[Start of section]

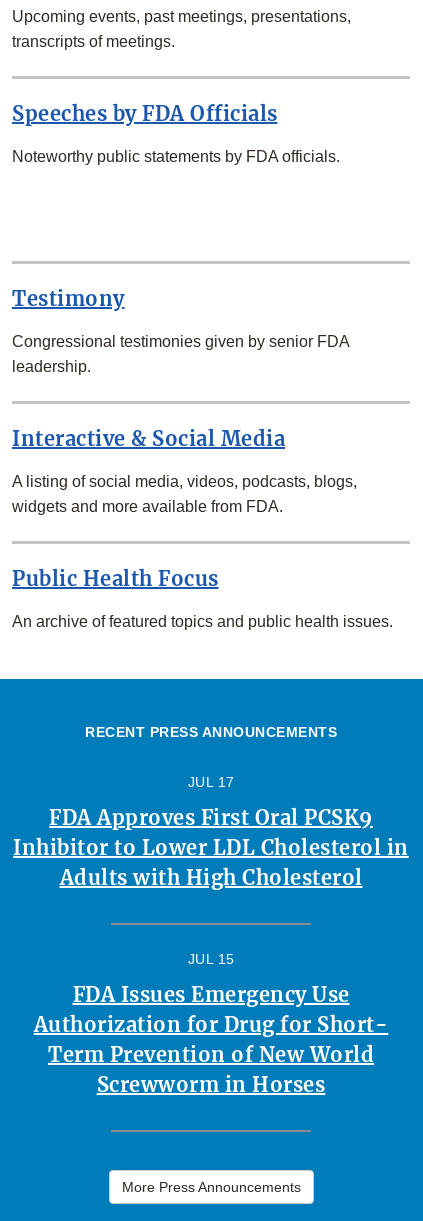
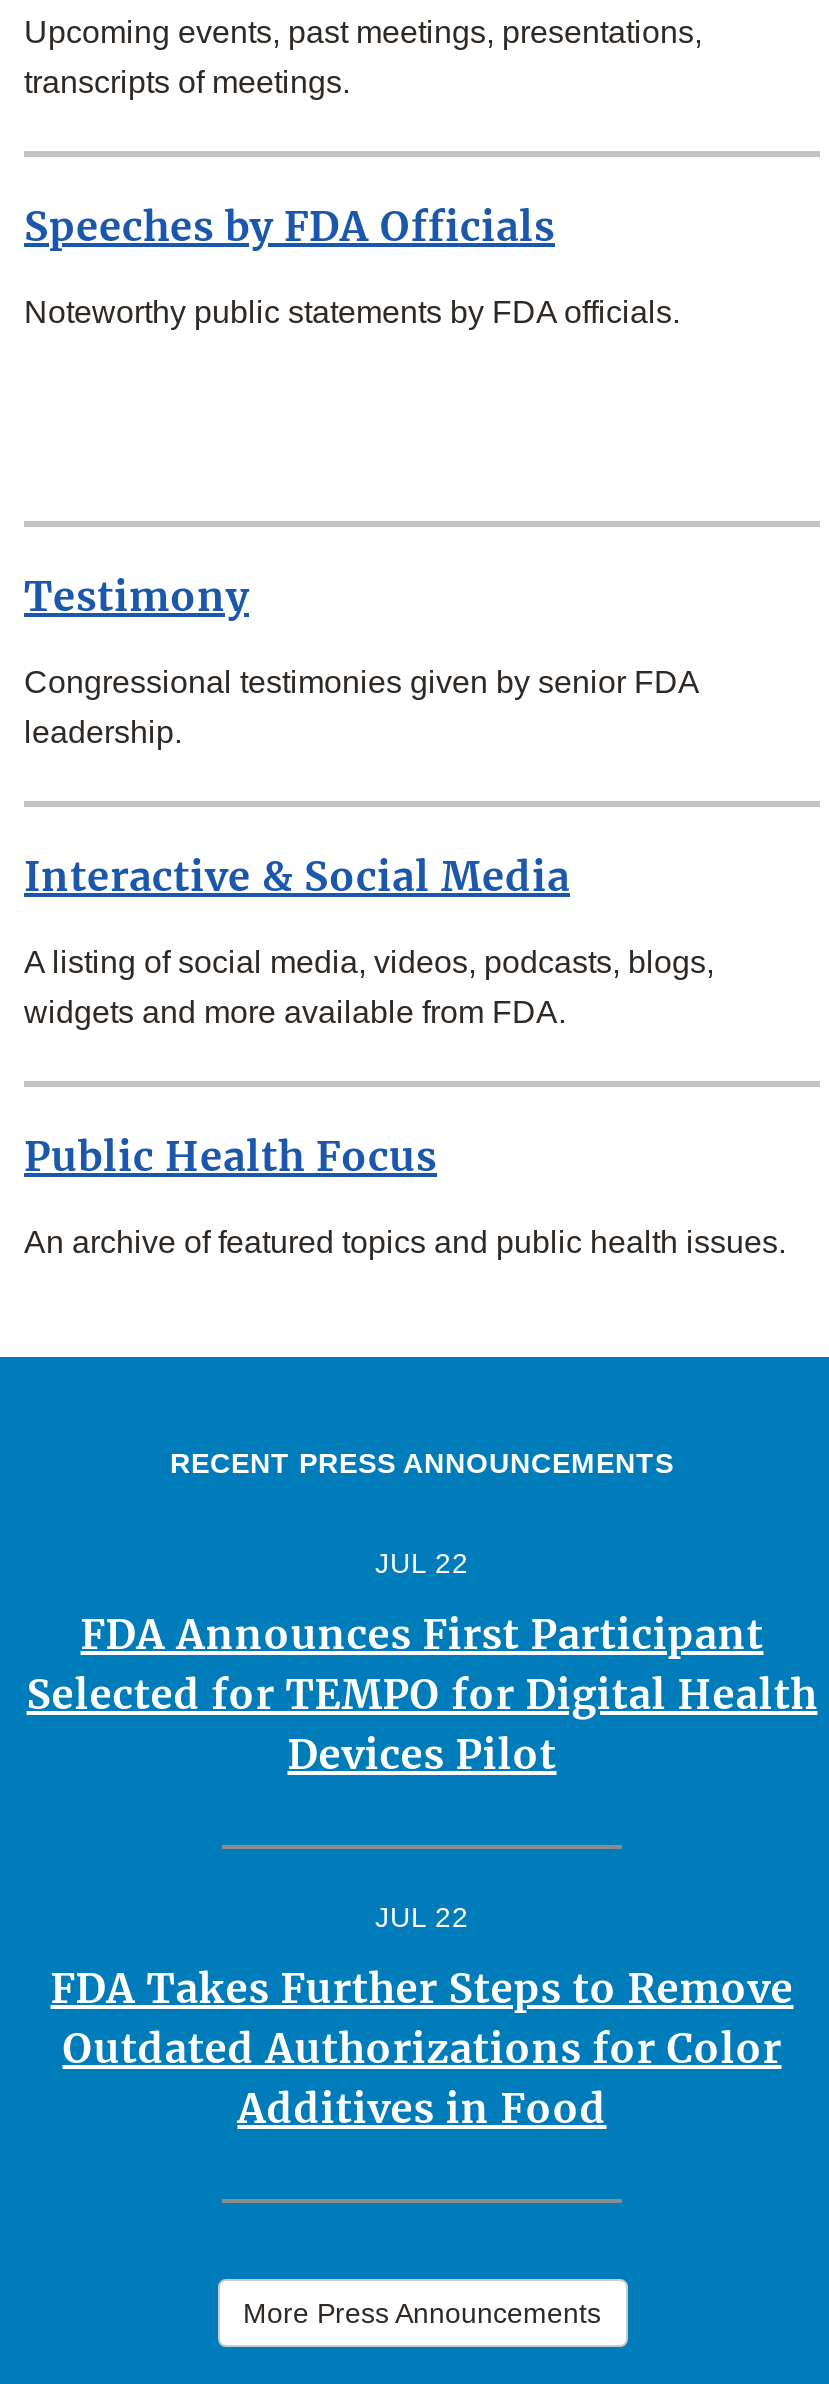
- JUL 17
+ JUL 22

- FDA Approves First Oral PCSK9
- Inhibitor to Lower LDL Cholesterol in
- Adults with High Cholesterol
+ FDA Announces First Participant
+ Selected for TEMPO for Digital Health
+ Devices Pilot

- JUL 15
+ JUL 22

- FDA Issues Emergency Use
- Authorization for Drug for Short-
- Term Prevention of New World
- Screwworm in Horses
+ FDA Takes Further Steps to Remove
+ Outdated Authorizations for Color
+ Additives in Food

[End of section]

**Required work:**
Output the lines above in full and exactly as given, omitting any pictures.

**Solved problem:**
- JUL 17
+ JUL 22

- FDA Approves First Oral PCSK9
- Inhibitor to Lower LDL Cholesterol in
- Adults with High Cholesterol
+ FDA Announces First Participant
+ Selected for TEMPO for Digital Health
+ Devices Pilot

- JUL 15
+ JUL 22

- FDA Issues Emergency Use
- Authorization for Drug for Short-
- Term Prevention of New World
- Screwworm in Horses
+ FDA Takes Further Steps to Remove
+ Outdated Authorizations for Color
+ Additives in Food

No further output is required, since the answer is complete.